Sinha may have nothing to hide but he did stir a controversy that involved him and the agency he heads. Five months before the special CBI court in Ranchi pronounced former Bihar chief minister Lalu Prasad guilty in a fodder scam case, the CBI quietly transferred four key fodder scam investigators — Deputy SP’s AK Jha, BK Singh, Dasrath Murmoo and Ashesh Kumar. Three of these officers — Jha, Singh and Kumar — were investigating as well as pairvi officers (who handle day-to-day trial) in cases against Lalu Prasad. A pairvy officer, who knows his documents and produces them as and when required at the time of arguments in the court, is key to the success of the trial in any case.
The silent move was quickly thwarted after Rajiv Ranjan Singh, JD (U) MP, political opponent and petitioner brought it to the notice of the Supreme Court. The transfers were immediately stayed, the principal opponent party of Lalu and one of the original petitioners in the fodder scam who demanded a CBI probe in the case in 1996, immediately brought the matter to the notice of the Supreme Court and the apex court stayed the transfer.

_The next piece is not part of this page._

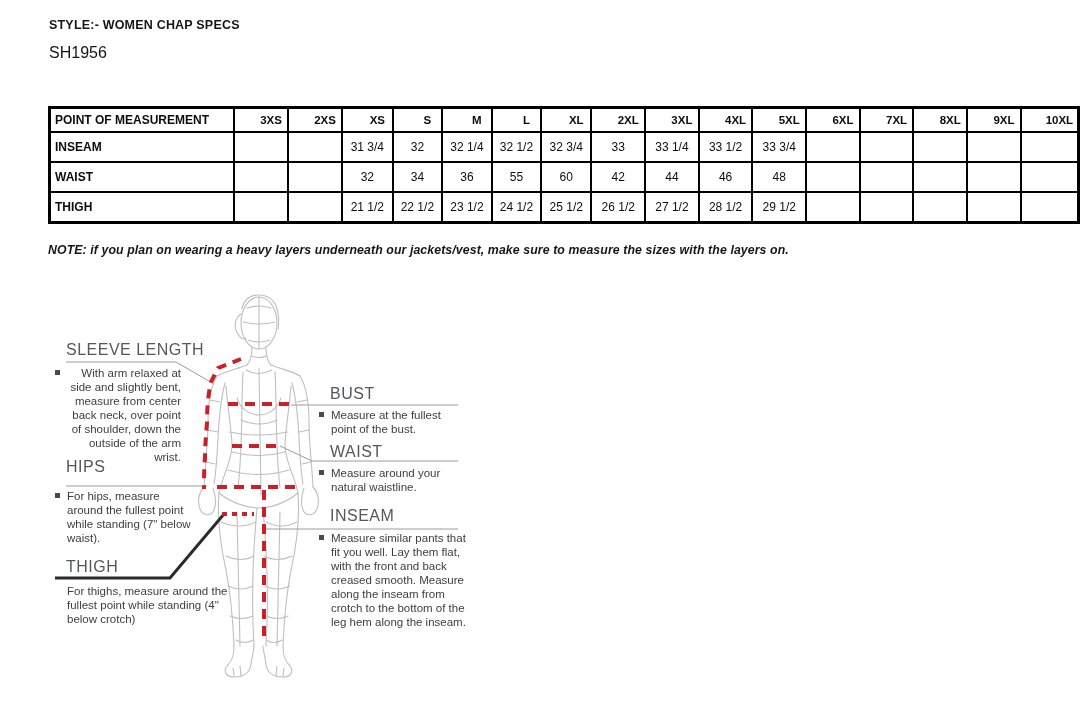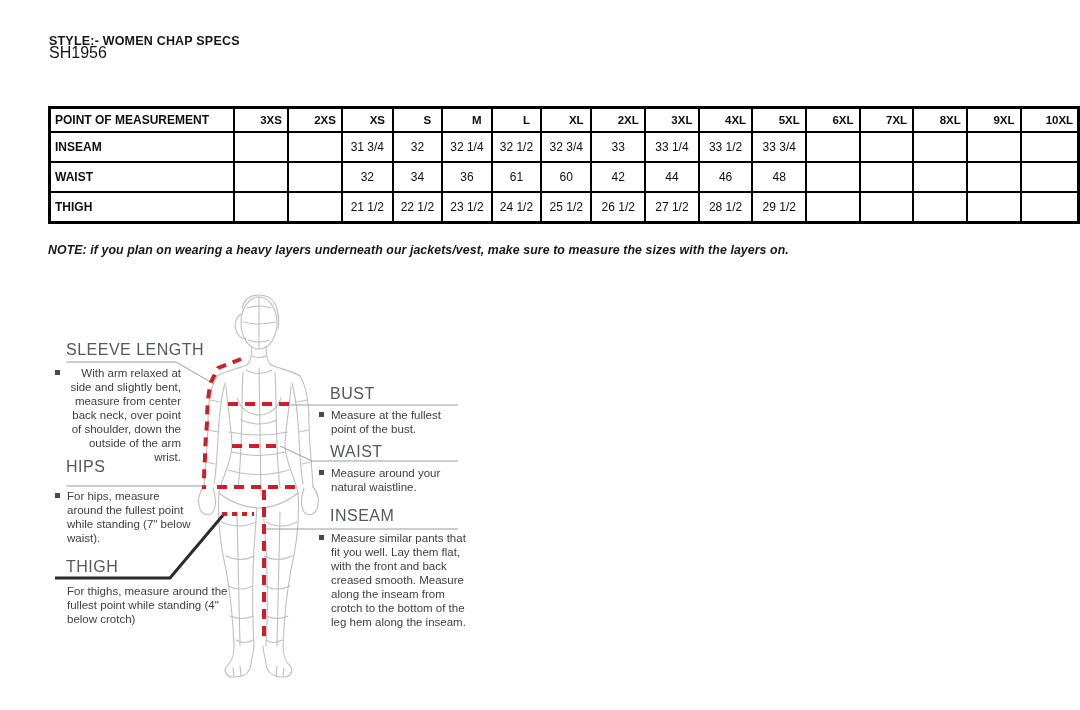"STYLE:- WOMEN CHAP SPECS" .doc-title { margin-top: 16px -> none }
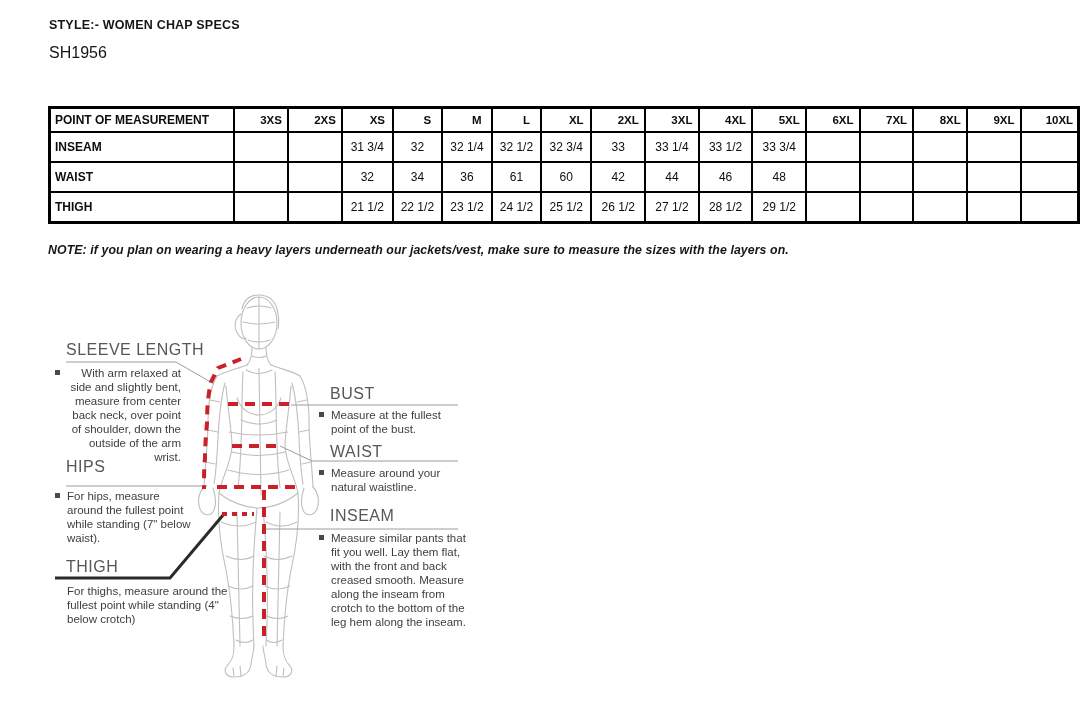"61" td { text: 61 -> 55 }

Sinha was also posted as DIG, CBI, in Patna during the 1990s when the fodder scam was being investigated. Then, Sinha had asked his bosses in Delhi to post him out of Patna “Being a Bihar cadre officer I didn’t want to get associated with fodder scam probe. But nobody listened to me... I was made a villain by my powerful enemies in the state despite the monitoring bench of the Patna high court not even once making an adverse remark against me,” Sinha had clarified then.
Always under attack for its dismal record in proving charges against the high and mighty in the court, the fodder probe has turned out as a success story. And Sinha takes credit for it, saying they did a professional job.